En France, maintenant, quand un esprit est sur le point de ne pas être, on dit qu’il est fin. C’est devenu un éloge honteux. M. de Rémusat a eu longtemps cette réputation d’esprit fin, parce qu’il était grêle… Il a vu jouer le billard chez madame de Staël, et il s’est cru son coup de queue. Dans son premier livre, et son meilleur, sur l’histoire de la philosophie, il a évidemment imité la phrase à aperçus de cette femme, plus homme que lui ; mais cette imitation, ce staëlisme-Ruolz a fatigué bien vite cet esprit mou, sans fécondité réelle, sans verdeur, ni couleur, ni chaleur, ni saveur, et il est retombé au style de son tempérament qui ne lui permet pas les excès. M. de Rémusat a la chlorose de l’esprit. Je le lègue à Baudelaire ! Aussi est-il (M. de Rémusat) une des plumes les plus honorablement incolores de la Revue des Deux Mondes et les plus chères à l’œil unique de M. Buloz. On dirait que, quand il écrit, M. de Rémusat a toujours en pensée le pauvre œil dont il faut ménager la faiblesse. En philosophie, M. de Rémusat s’est interdit d’être un penseur. C’est un éclectique et un biographe. Il a touché, sans trembler, aux plus grosses têtes avec ses petites mains, un peu fates à Bacon, Descartes, Joseph de Maistre, etc., etc. Une fois même, il fit tout un livre sur saint Anselme ; mais il a été déconcerté par le capuchon de cette tête métaphysique, et il n’a rien compris à la grandeur de ce moine, plus grand encore par la règle et l’esprit de son Ordre que par sa propre pensée. Non, ce qui sied à M. de Rémusat, c’est la Revue des Deux Mondes. Comme dirait M. Veuillot, M. de Rémusat est l’honneur de ce champ de navets. Quel fier philosophe pour M. de Mars !!! Il paraît que la passion longtemps somnolente est venue à la fin dans ce tempérament de nénufar. C’est la passion politique. M. de Rémusat est un des ministres sans emploi, interné à l’Académie, cette Salpêtrière de ministres tombés et de parlementaires invalides dont l’orléanisme est incurable.




IX

M. SYLVESTRE DE SACY

Un éplucheur d’éditions, un écrivain-Techener, qui n’écrit pas de notices, mais des notules : l’infiniment petit dans le sec ! Quand, les jours de dimanche, il se permet l’article au Journal des Débats il est plus long, mais il est sec toujours. Dans quoi faudrait-il le tremper pour qu’il devînt onctueux ? D’ailleurs, pour lui, sécheresse c’est noblesse. N’est-il pas Sacy ? N’appartient-il pas à une famille de jansénistes et à la tradition de cette maison de Port-Royal, qui n’a jamais donné un livre coloré et chaud à la France : car les Pensées de Pascal sont dues à la colique de miserere que l’idée de l’enfer donnait à cette grande imagination, impossible à dompter, même au jansénisme ! M. de Sacy a hérité de l’écritoire de plomb de ses pères. Il a édité l’ennuyeux Nicole. « Les attractions, disait Fourier, sont proportionnelles aux destinées. »

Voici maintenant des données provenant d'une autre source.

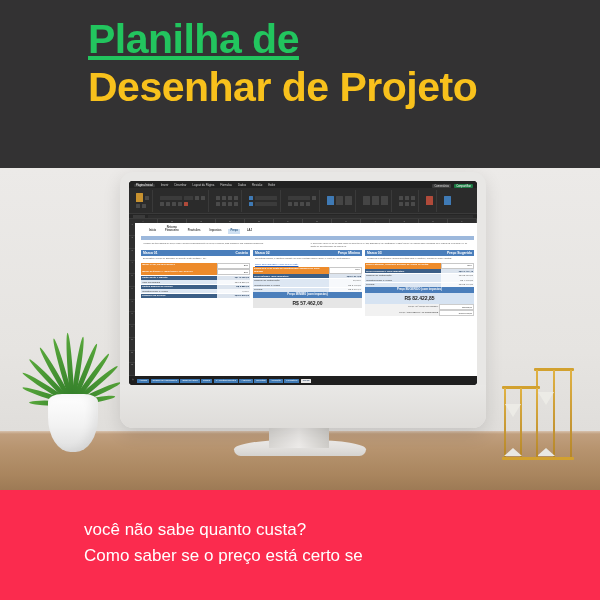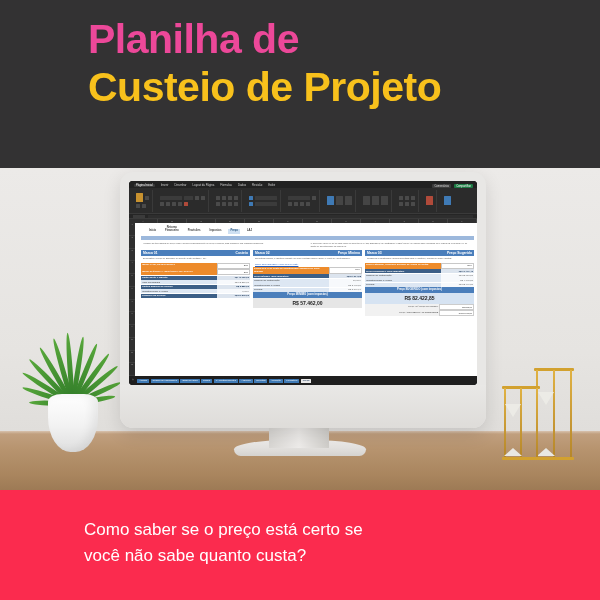"Planilha de" .hl-white { color: #ec4899 -> #22c55e; text-decoration: none -> underline }
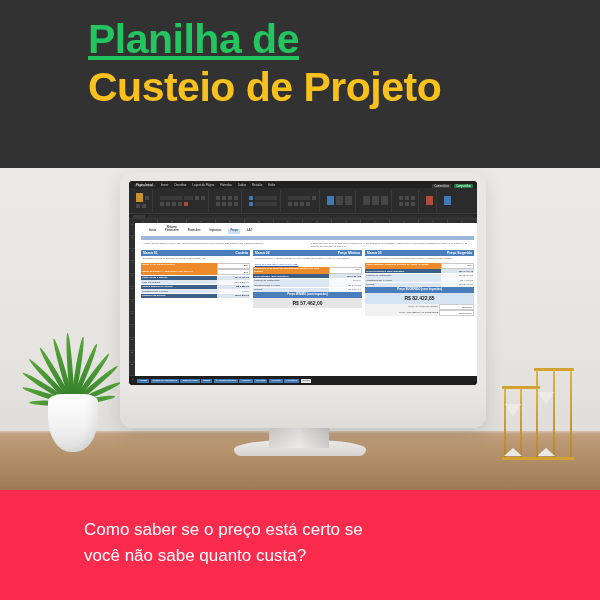"Custeio de Projeto" span.hl-gold { text: Custeio -> Desenhar }
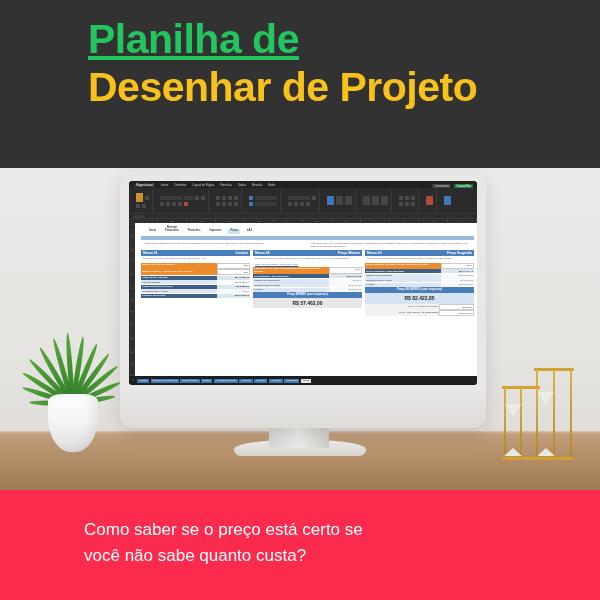"Como saber se o preço" div { order: before "você não sabe quanto custa?" -> after "você não sabe quanto custa?" }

Au Journal des Débats, M. de Sacy passe pour le plus honnête homme de France, mais il manque d’agrément, même pour les Débats. C’est un père noble de la rédaction, qui écrit sa tartine comme feu Desmousseaux (de la Comédie-Française) disait sa tirade. Sa vertu, que je ne nie point, n’a pourtant rien d’intraitable. Dernièrement, dit-on, les sollicitudes de la paternité ont adouci son austérité politique, et le rédacteur des Débats a très-bien accepté les faveurs de l’Empire. C’est le contraire d’Hippolyte, dans Phèdre :


Jeune, charmant, mais fier, et même un peu farouche !



X

M. DUPIN

On l’a appelé le Faune grêlé du Morvan. Si cela est, je plains les Nymphes de ses montagnes. La petite vérole est la seule ressemblance qu’il ait avec Mirabeau. Mais pourquoi, diable, dites-le-moi, est-il donc de l’Académie ? Elle se dit française et il ne sait pas un mot de français. Quels sont ses titres ? Sont-ce ses Mémoires à consulter ? Ils ont été payés et même assez cher. D’ailleurs, ils sont en morvanais ! Sont-ce des mercuriales d’audience ou des réquisitoires, toujours en morvanais ?… Est-ce la généreuse et grandiose rédaction du testament de Louis-Philippe ?… Sont-ce enfin des Manuels de théologie gallicane ? Il n’a pas même la prétention, si commune à ceux-là qui le sont le moins, d’être un homme de lettres, et il est le contraire. C’est un avocat. M. Dufaure, qui n’est qu’un avocat non plus, et même un avocat qui parle du nez, se croit une tête philosophique. M. Berryer se croit presque un grand seigneur… M. Dupin, lui ! ne se croit pas même un homme politique. Il ne veut être et n’est qu’un avocat. Patru l’était, je le sais bien, mais Patru aimait la langue française ! Mais vous figurez-vous Patru, lourdaud, pataud et en patois ?…




XI

M. ALFRED DE VIGNY

Nouons un crêpe autour de ce médaillon.

M. de Vigny est mort hier. C’était un de ces poëtes pour lesquels on donnerait toutes les Académies de la terre. On s’étonnait qu’il fût de l’Académie française, où, par parenthèse, un Villemain ou un Saint-Marc Girardin, des professeurs ! avaient plus d’influence que lui et que M. de Lamartine pour faire couronner une pièce de vers ! C’est toujours le mot de Cyrano de Bergerac, volé par Molière : « Que diable aussi, qu’allait-il faire dans cette galère ?.. » M. A. de Vigny n’était pas un chef de parti littéraire, comme M. Victor Hugo, lequel s’est rendu à l’ennemi, en entrant à l’Académie. Mais il est, de génie naturel et de date, le premier des romantiques… De tous les oiseaux libres qui prirent leur essor en 1830, c’est le cygne qui partit le premier… Il a fait deux ou trois choses immuablement glorieuses, cet Immortel, qui, comme ses collègues, ne l’est pas pour rire. Éloa avant tout ! puis Moïse, puis Grandeur et servitude militaires ! Grandeur et servitude militaires qu’on devrait imprimer à l’Imprimerie Impériale aux frais de l’État et faire lire dans toutes les casernes de France ! Ce serait comme une éducation de l’Honneur ! Avec cela, M. de Vigny pouvait se dispenser même de l’immense talent qu’il a montré dans Stello et dans Chatterton. Comme homme du monde, il avait, en manières, le charme de sa poésie. Éloa mâle, il aurait séduit Satan et aurait ainsi vengé l’autre Éloa. C’était un esprit délicieux, auquel l’Académie, qui n’aime que les pédants, les turbulents et les gesticulants, ne comprenait absolument rien.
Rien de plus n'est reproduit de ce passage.